Рабы, ставившие под деревьями подпорки и подвязывавшие кусты,
прекратили работу, увидев фараона и наследника. Они упали ниц, не смея
поднять головы, а главный садовник подбежал к царю. Он упал перед ним на
колени и облобызал прах у его ног.
- Сыну Солнца, нашему богу и великому Миамуну - жизнь, здоровье,
сила! - слава во веки веков! - воскликнул садовник, подняв голову, но не
вставая с колен. - Прикажи, отец наш и бог, подать тебе нежно-розовый
лотос с широкими листьями, подобный твоему щиту!
И, встав с колен по знаку Рамзеса, он поднес ему цветок.
Розовый лотос был священным растением, и зерна его не употреблялись в
пищу даже жрецами. Посвященный богу Солнца, он обыкновенно красовался на
семейных и религиозных празднествах египтян.
- Пришли к царскому столу побольше цветов белого лотоса, - сказал
Мернепта, - а также не забудь послать их царице и царевнам, пусть они
украсят свои волосы!
- Будет исполнено, любимый сын бога и отца нашего! Но не желает ли
сердце великого Миамуна отведать плодов этой финиковой пальмы? Я сам
взрастил ее для тебя и твоего дома, чтобы ты, отведав фиников, сказал:
"Моя семья сладка, как эта пальма".
Так говорил хитрый садовник, зная, что фараон любит лесть. И подал
ему корзину с финиками.
Высохшее лицо Рамзеса сморщилось, точно он готов был заплакать, -
фараон улыбнулся и протянул садовнику ногу. Это считалось величайшей
милостью, и обрадованный садовник прильнул к ней губами. Мернепта
последовал примеру отца.
- Я доволен тобой, начальник садовников, - сказал Рамзес, - и жалую
тебя участком обработанной земли с людьми, скотом и постройками на ней.

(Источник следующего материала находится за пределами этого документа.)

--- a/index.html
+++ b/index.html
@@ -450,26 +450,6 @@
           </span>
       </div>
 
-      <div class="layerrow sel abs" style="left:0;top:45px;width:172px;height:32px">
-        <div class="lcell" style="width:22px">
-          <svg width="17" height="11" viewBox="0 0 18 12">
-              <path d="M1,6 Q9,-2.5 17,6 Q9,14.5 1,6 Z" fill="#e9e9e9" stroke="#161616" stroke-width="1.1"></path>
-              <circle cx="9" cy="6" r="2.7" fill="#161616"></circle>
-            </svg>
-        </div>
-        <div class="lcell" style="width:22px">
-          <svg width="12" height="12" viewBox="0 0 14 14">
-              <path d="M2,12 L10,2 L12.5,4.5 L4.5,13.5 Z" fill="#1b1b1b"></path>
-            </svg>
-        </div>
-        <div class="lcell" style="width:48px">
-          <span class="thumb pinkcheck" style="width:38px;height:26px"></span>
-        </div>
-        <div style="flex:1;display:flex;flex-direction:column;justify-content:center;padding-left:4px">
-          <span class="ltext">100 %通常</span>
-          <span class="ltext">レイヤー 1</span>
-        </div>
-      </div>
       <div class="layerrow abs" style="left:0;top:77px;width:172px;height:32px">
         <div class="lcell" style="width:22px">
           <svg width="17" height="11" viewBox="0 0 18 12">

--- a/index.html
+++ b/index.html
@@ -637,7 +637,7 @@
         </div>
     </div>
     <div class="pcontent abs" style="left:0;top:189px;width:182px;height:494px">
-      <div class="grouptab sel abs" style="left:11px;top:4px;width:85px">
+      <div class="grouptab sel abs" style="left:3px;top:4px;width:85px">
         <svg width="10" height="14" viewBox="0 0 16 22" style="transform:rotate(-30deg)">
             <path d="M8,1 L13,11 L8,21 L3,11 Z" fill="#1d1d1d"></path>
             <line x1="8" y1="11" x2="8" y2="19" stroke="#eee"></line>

В это время из беседки послышались звуки арф, лир, лютен и флейт.
Появились девушки и стали исполнять веселую восточную пляску. Фараон
смотрел на них несколько мгновений. Вдруг он махнул рукой и, круто
повернувшись, направился ко дворцу.
Было время обеда, и Рамзес торопился. Состарившись, он пристрастился
к еде. Он пил чужеземные вина из синей чаши, изображавшей лотос. Самыми
любимыми из них были золотистые вина Сирии и густые красные вина с острова
Кипра.
Всевозможные кушанья лежали из золотых и серебряных блюдах. Фараон ел
золотой ложкой с ручкой из слоновой кости, на которой была вырезана
водяная лилия.
Он любил жареных гусей, уток, антилоп и газелей, печенье, фрукты и
сладкие жареные стебли молодого лотоса. Кушая, он поглядывал на сосуд с
любимым кипрским вином. На стенках сосуда был изображен поющий жрец; он
шел во главе юношей, и его упитанное лицо сияло торжеством.
За столом сидели сыновья фараона, жрецы, писцы и волшебники. Они
любовались длиннохвостой мартышкой и чернокожим карликом, которые дразнили
друг друга. Раздраженный карлик пытался ударить мартышку, но она, убегая,
бросала в него объедками плодов.
Фараон, отведавший уже немало вин, развеселился. Обратившись к
волшебникам, он спросил, кто из них мог бы позабавить его так же, как
мартышка и карлик. Старый волшебник вызвался показывать фокусы. Взяв чашу,
он наполнил ее вином, подбросил и поймал на лету; в чаше не оказалось ни
капли вина. Потом он связал мартышку и карлика, облив их вином из пустой
чаши, которую всем показал, и бросил на пол. Карлик и мартышка вспыхнули
ярким пламенем. Затем, проткнув их мечом, он накинул на них плащ: мартышка
и карлик, как прежде, бегали, дразня друг друга.
Фараон взглянул на волшебника с суеверным страхом:
- Твои фокусы, чародей, воистину удивительны! Проси у меня, чего
хочешь.
- Не смею, бог и владыка мира!
- Я дарю тебе столько золота, сколько ты весишь. Налей золотого вина.
И рамзес протянул ему синюю чашу.
Волшебник наполнил ее сирийским вином и подал царю. Фараон взял ее
трясущейся рукой и поднес к губам. Вдруг чаша выскользнула у него из рук.